-------- Task inputs

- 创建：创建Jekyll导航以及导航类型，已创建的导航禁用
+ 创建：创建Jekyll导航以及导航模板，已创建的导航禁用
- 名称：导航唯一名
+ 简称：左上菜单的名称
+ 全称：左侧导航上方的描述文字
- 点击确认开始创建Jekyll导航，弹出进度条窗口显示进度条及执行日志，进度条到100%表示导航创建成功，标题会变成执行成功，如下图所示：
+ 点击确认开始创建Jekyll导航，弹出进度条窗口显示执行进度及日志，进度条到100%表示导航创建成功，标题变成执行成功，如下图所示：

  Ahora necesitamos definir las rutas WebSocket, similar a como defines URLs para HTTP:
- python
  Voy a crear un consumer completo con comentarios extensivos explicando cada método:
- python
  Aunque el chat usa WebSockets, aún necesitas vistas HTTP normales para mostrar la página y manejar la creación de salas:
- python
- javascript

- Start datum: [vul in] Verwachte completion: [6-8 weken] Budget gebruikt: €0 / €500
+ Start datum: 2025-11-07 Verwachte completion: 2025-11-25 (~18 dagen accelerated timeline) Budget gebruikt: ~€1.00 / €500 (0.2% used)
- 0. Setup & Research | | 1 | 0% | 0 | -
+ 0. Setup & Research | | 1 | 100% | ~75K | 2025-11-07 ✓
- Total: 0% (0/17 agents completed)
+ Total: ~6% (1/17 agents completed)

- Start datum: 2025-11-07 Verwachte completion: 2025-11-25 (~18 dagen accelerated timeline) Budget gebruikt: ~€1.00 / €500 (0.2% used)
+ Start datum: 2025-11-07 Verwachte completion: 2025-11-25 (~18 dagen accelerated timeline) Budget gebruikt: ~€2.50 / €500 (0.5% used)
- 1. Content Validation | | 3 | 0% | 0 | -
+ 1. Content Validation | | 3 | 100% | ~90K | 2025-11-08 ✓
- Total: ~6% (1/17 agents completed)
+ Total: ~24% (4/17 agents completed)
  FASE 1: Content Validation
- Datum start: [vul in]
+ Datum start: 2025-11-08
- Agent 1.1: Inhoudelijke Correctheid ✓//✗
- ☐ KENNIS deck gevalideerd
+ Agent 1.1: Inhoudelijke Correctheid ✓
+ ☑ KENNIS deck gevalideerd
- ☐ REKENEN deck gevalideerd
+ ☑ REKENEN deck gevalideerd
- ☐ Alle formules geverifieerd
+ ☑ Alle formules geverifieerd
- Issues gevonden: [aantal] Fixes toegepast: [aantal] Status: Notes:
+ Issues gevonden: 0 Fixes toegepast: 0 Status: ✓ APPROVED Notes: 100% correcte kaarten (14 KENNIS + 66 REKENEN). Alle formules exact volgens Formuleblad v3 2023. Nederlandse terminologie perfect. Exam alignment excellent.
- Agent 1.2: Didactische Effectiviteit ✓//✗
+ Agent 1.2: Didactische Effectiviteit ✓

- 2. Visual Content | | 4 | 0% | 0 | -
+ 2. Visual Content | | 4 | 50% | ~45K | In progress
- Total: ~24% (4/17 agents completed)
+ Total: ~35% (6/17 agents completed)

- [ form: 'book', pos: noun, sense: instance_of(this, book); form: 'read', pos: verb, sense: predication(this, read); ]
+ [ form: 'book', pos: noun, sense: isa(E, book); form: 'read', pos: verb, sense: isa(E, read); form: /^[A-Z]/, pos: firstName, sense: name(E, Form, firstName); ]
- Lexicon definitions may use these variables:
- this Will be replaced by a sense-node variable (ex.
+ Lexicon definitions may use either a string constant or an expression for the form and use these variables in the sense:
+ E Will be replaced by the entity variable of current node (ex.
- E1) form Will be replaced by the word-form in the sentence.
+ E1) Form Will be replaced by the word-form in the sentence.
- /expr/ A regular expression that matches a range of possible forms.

----------------

*Brief*
Leaving every word in place, output the whole listing above.

*Reply to the task*
- 创建：创建Jekyll导航以及导航类型，已创建的导航禁用
+ 创建：创建Jekyll导航以及导航模板，已创建的导航禁用
- 名称：导航唯一名
+ 简称：左上菜单的名称
+ 全称：左侧导航上方的描述文字
- 点击确认开始创建Jekyll导航，弹出进度条窗口显示进度条及执行日志，进度条到100%表示导航创建成功，标题会变成执行成功，如下图所示：
+ 点击确认开始创建Jekyll导航，弹出进度条窗口显示执行进度及日志，进度条到100%表示导航创建成功，标题变成执行成功，如下图所示：

  Ahora necesitamos definir las rutas WebSocket, similar a como defines URLs para HTTP:
- python
  Voy a crear un consumer completo con comentarios extensivos explicando cada método:
- python
  Aunque el chat usa WebSockets, aún necesitas vistas HTTP normales para mostrar la página y manejar la creación de salas:
- python
- javascript

- Start datum: [vul in] Verwachte completion: [6-8 weken] Budget gebruikt: €0 / €500
+ Start datum: 2025-11-07 Verwachte completion: 2025-11-25 (~18 dagen accelerated timeline) Budget gebruikt: ~€1.00 / €500 (0.2% used)
- 0. Setup & Research | | 1 | 0% | 0 | -
+ 0. Setup & Research | | 1 | 100% | ~75K | 2025-11-07 ✓
- Total: 0% (0/17 agents completed)
+ Total: ~6% (1/17 agents completed)

- Start datum: 2025-11-07 Verwachte completion: 2025-11-25 (~18 dagen accelerated timeline) Budget gebruikt: ~€1.00 / €500 (0.2% used)
+ Start datum: 2025-11-07 Verwachte completion: 2025-11-25 (~18 dagen accelerated timeline) Budget gebruikt: ~€2.50 / €500 (0.5% used)
- 1. Content Validation | | 3 | 0% | 0 | -
+ 1. Content Validation | | 3 | 100% | ~90K | 2025-11-08 ✓
- Total: ~6% (1/17 agents completed)
+ Total: ~24% (4/17 agents completed)
  FASE 1: Content Validation
- Datum start: [vul in]
+ Datum start: 2025-11-08
- Agent 1.1: Inhoudelijke Correctheid ✓//✗
- ☐ KENNIS deck gevalideerd
+ Agent 1.1: Inhoudelijke Correctheid ✓
+ ☑ KENNIS deck gevalideerd
- ☐ REKENEN deck gevalideerd
+ ☑ REKENEN deck gevalideerd
- ☐ Alle formules geverifieerd
+ ☑ Alle formules geverifieerd
- Issues gevonden: [aantal] Fixes toegepast: [aantal] Status: Notes:
+ Issues gevonden: 0 Fixes toegepast: 0 Status: ✓ APPROVED Notes: 100% correcte kaarten (14 KENNIS + 66 REKENEN). Alle formules exact volgens Formuleblad v3 2023. Nederlandse terminologie perfect. Exam alignment excellent.
- Agent 1.2: Didactische Effectiviteit ✓//✗
+ Agent 1.2: Didactische Effectiviteit ✓

- 2. Visual Content | | 4 | 0% | 0 | -
+ 2. Visual Content | | 4 | 50% | ~45K | In progress
- Total: ~24% (4/17 agents completed)
+ Total: ~35% (6/17 agents completed)

- [ form: 'book', pos: noun, sense: instance_of(this, book); form: 'read', pos: verb, sense: predication(this, read); ]
+ [ form: 'book', pos: noun, sense: isa(E, book); form: 'read', pos: verb, sense: isa(E, read); form: /^[A-Z]/, pos: firstName, sense: name(E, Form, firstName); ]
- Lexicon definitions may use these variables:
- this Will be replaced by a sense-node variable (ex.
+ Lexicon definitions may use either a string constant or an expression for the form and use these variables in the sense:
+ E Will be replaced by the entity variable of current node (ex.
- E1) form Will be replaced by the word-form in the sentence.
+ E1) Form Will be replaced by the word-form in the sentence.
- /expr/ A regular expression that matches a range of possible forms.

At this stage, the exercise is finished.